Total population. Leave 0 for a very large / unknown population.
Required sample size
Before population correction

Results update as you type.

About this calculator

This sample size calculator finds how many people you need to survey for a chosen margin of error and confidence level — the planning step before you run a poll or study. It uses the standard formula n = z²·p(1 − p) / e², where z is the critical value for the confidence level, p the expected proportion and e the target margin of error as a decimal.

When you supply a total population size it also applies a finite-population correction, n = n₀ / (1 + (n₀ − 1)/N), which lowers the required sample when you are surveying a large fraction of a small group. A table shows the sample needed at several common margins of error, and the result is always rounded up because you cannot survey a fraction of a person.

Worked example: for a 5% margin at 95% confidence with an unknown proportion (p = 0.5), n = 1.96² × 0.5 × 0.5 ÷ 0.05² = 3.8416 × 0.25 ÷ 0.0025 ≈ 384.16, so you need 385 respondents.
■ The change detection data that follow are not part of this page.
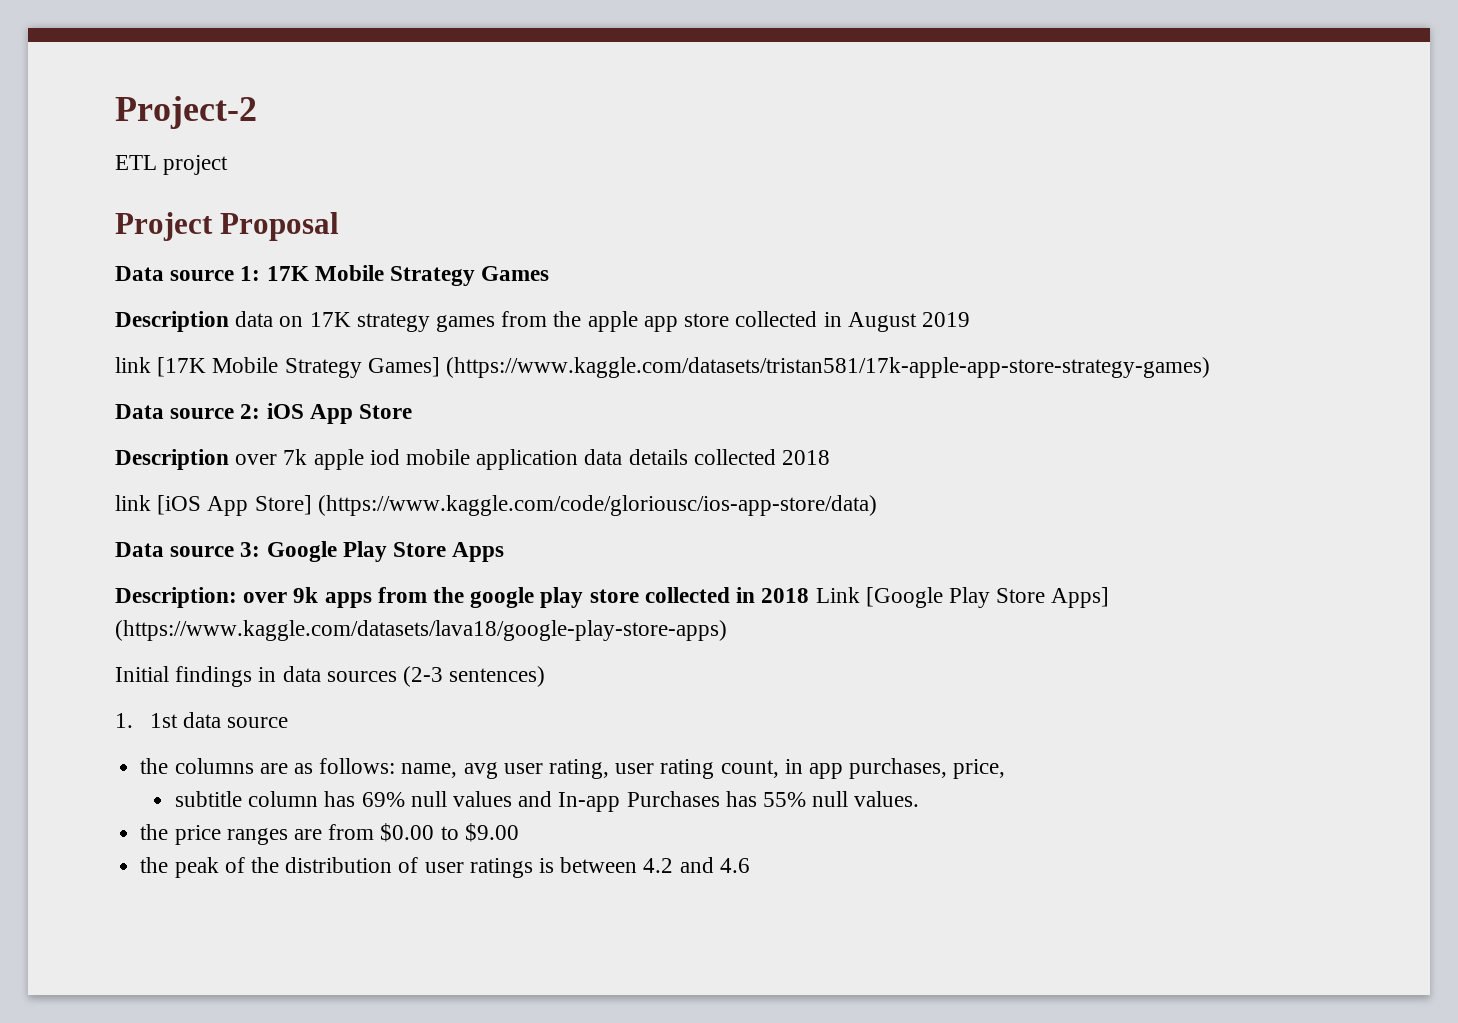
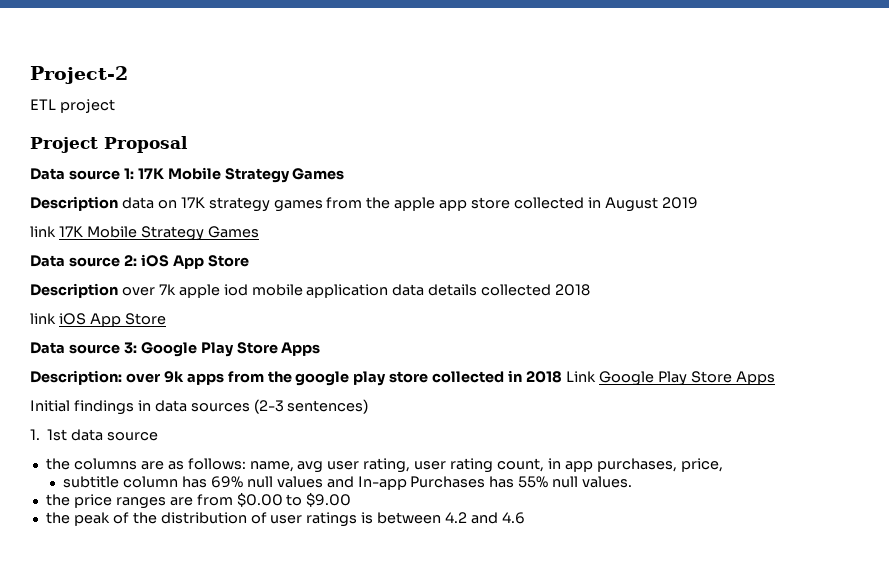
- link [17K Mobile Strategy Games] (https://www.kaggle.com/datasets/tristan581/17k-apple-app-store-strategy-games)
+ link 17K Mobile Strategy Games
- link [iOS App Store] (https://www.kaggle.com/code/gloriousc/ios-app-store/data)
+ link iOS App Store
- Description: over 9k apps from the google play store collected in 2018 Link [Google Play Store Apps] (https://www.kaggle.com/datasets/lava18/google-play-store-apps)
+ Description: over 9k apps from the google play store collected in 2018 Link Google Play Store Apps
Tightening the margin to 3% pushes that to about 1,068. The default 50% proportion gives the largest, safest sample; entering a better estimate of the true proportion reduces it.

Frequently asked questions

How is sample size calculated?

The base formula is n = z²·p(1 − p) / e², where z is the confidence critical value, p the expected proportion and e the margin of error as a decimal. The result is rounded up because you cannot survey a fraction of a person.

What is the finite population correction?

When your population is small, you need fewer responses than the base formula suggests. The correction n = n₀ / (1 + (n₀ − 1)/N) shrinks the sample toward the population size N. It matters most when the sample is a large fraction of the whole.

How many people do I need for a 95% confidence level?

It depends on the margin of error you can accept. At 95% confidence with a 5% margin and no prior estimate you need about 385 respondents; a 3% margin needs about 1,068 and a 1% margin about 9,604.

Why is the sample size rounded up?

You cannot survey part of a person, so any fractional result is rounded up to the next whole number. Rounding up rather than down guarantees the margin of error is no larger than your target.

Should I leave the population size blank?

Leave it at zero (or blank) when the population is very large or unknown, which gives the standard "infinite population" sample size. Enter a real population only when it is small enough that the correction meaningfully reduces the sample.

How can I reduce the required sample size?

Accept a larger margin of error, use a lower confidence level, or supply a proportion further from 50% if you have a reliable estimate. Each of these lowers the number of responses the formula demands.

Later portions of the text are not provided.